Member of the U.S. House of Representatives from North Carolina's 1st district
- Incumbent
- Assumed office January 3, 2023
- Preceded by: G. K. Butterfield

Member of the North Carolina Senate from the 5th district
- In office January 1, 2013 – January 1, 2023
- Preceded by: Louis Pate
- Succeeded by: Kandie Smith
- In office January 1, 2009 – January 1, 2011
- Preceded by: John Kerr
- Succeeded by: Louis Pate

Mayor of Snow Hill
- In office December 10, 2001 – December 10, 2008
- Preceded by: James Bizzell
- Succeeded by: Dennis Liles

Personal details
- Born: Donald Gene Davis August 29, 1971 (age 55) Snow Hill, North Carolina, U.S.
- Party: Democratic
- Spouse: Yuvonka Davis
- Children: 3
- Education: United States Air Force Academy (BS); Central Michigan University (MS); East Carolina University (MA, EdD);
- Website: House website Campaign website

Military service
- Branch/service: United States Air Force
- Years of service: 1994–2001
- Rank: Captain

= Don Davis (North Carolina politician) =

American politician (born 1971)

Donald Gene Davis (born August 29, 1971) is an American politician and former Air Force officer serving as the United States representative for North Carolina's 1st congressional district since 2023. A member of the Democratic Party, he previously served in the North Carolina Senate, representing the 5th district from 2009 to 2011 and again from 2013 to 2023.

Born in Snow Hill, North Carolina, Davis graduated from the United States Air Force Academy and served eight years in the Air Force, reaching the rank of captain. He returned to North Carolina to teach at East Carolina University and later entered local politics, winning election as mayor of Snow Hill.

He was elected to the U.S. House in 2022 following the retirement of G. K. Butterfield. Davis has been described as a moderate Democrat.

== Early life and education ==
Davis was born in Snow Hill, North Carolina, and was raised in part by his grandmother, Edna Dixon, who worked for the Greene and Wayne county school systems.
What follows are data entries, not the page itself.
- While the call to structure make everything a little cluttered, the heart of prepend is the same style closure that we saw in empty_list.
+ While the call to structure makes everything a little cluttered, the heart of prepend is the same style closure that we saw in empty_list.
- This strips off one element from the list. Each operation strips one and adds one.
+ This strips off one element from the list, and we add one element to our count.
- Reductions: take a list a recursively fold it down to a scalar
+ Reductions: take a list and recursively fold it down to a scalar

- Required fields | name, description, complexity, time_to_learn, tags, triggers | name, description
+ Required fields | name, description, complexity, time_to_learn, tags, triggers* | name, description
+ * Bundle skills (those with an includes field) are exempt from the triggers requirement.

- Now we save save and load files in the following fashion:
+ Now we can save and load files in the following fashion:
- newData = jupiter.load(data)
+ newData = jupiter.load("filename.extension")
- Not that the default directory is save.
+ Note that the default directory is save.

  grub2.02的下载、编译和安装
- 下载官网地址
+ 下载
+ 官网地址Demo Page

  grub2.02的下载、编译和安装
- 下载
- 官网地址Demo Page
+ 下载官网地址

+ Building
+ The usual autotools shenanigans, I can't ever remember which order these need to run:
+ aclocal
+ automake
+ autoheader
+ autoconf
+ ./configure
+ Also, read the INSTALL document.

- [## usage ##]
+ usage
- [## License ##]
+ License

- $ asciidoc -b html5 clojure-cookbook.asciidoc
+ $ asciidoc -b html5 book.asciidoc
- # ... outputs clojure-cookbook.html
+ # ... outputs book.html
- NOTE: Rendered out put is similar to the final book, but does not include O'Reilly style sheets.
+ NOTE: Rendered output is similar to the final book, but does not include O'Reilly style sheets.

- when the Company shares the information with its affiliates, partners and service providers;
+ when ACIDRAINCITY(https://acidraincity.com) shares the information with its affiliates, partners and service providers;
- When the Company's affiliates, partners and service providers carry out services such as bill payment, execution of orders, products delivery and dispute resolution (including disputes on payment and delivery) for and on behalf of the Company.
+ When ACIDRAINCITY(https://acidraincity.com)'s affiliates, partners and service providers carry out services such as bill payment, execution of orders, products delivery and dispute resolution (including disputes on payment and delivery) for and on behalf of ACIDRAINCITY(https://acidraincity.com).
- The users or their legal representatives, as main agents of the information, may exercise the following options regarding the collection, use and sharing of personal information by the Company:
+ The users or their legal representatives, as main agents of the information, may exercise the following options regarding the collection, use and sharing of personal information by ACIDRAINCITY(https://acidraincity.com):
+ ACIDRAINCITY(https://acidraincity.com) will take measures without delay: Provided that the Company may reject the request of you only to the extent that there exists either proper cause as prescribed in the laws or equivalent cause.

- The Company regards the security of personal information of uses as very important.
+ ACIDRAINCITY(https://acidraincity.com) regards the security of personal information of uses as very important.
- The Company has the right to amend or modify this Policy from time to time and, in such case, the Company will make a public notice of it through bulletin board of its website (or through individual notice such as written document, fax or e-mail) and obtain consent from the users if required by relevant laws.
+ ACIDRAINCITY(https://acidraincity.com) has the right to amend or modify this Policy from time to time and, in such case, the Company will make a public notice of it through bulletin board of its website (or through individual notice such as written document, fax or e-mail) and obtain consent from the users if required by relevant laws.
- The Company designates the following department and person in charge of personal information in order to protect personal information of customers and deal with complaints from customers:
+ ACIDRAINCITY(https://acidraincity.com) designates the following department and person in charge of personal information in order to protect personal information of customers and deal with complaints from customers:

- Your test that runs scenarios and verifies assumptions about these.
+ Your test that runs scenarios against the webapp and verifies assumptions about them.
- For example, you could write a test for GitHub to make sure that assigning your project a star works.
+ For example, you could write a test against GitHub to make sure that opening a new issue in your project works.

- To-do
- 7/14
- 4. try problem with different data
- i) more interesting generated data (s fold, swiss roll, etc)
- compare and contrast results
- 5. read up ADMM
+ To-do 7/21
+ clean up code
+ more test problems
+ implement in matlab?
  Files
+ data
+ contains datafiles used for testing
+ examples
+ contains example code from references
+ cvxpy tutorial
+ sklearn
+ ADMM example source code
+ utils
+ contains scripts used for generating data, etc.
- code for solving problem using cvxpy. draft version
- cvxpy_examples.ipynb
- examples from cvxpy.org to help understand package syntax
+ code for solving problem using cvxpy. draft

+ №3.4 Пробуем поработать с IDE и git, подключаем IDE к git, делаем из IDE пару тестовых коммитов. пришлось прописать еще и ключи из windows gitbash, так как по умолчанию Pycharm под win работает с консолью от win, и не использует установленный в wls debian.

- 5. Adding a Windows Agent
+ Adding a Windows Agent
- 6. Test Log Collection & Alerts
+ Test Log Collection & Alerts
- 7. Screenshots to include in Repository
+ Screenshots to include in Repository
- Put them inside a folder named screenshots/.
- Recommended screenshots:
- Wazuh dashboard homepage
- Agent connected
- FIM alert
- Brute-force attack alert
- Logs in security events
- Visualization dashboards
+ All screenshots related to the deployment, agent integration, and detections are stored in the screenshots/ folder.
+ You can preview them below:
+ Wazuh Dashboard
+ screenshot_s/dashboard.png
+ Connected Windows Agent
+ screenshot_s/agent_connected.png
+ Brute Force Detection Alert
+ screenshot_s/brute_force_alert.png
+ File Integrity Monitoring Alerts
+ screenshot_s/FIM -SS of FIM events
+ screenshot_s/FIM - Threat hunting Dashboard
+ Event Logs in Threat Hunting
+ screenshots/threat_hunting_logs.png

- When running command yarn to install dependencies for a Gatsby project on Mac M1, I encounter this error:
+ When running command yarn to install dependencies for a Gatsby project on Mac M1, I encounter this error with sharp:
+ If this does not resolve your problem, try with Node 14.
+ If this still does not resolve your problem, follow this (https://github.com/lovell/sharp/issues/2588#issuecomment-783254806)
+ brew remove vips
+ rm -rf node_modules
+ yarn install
He later lived in Irving, Texas, where he attended MacArthur High School.

After high school, he attended the United States Air Force Academy, where he earned a Bachelor of Science degree in 1994. Following graduation, he was commissioned into the United States Air Force, serving for eight years and rising to the rank of captain. He worked as a coordinator of Air Force One operations at Joint Base Andrews.

While in the military, he received a Master of Science degree from Central Michigan University. He then returned to North Carolina, where he taught sociology and earned a Master of Arts degree from East Carolina University, as well as a Doctor of Education.

== Early career ==
Davis began his teaching career as an assistant professor of aerospace studies at the Air Force ROTC department at East Carolina University starting in 1998. He taught courses in military history, leadership, and national affairs. He was discharged from the Air Force in 2001.

Following his military service, Davis entered politics, motivated in part by a damaged section of road from his childhood that remained unrepaired when he returned to his hometown of Snow Hill. In 2001, he was elected mayor of the town and oversaw the repaving of ninety percent of its roads.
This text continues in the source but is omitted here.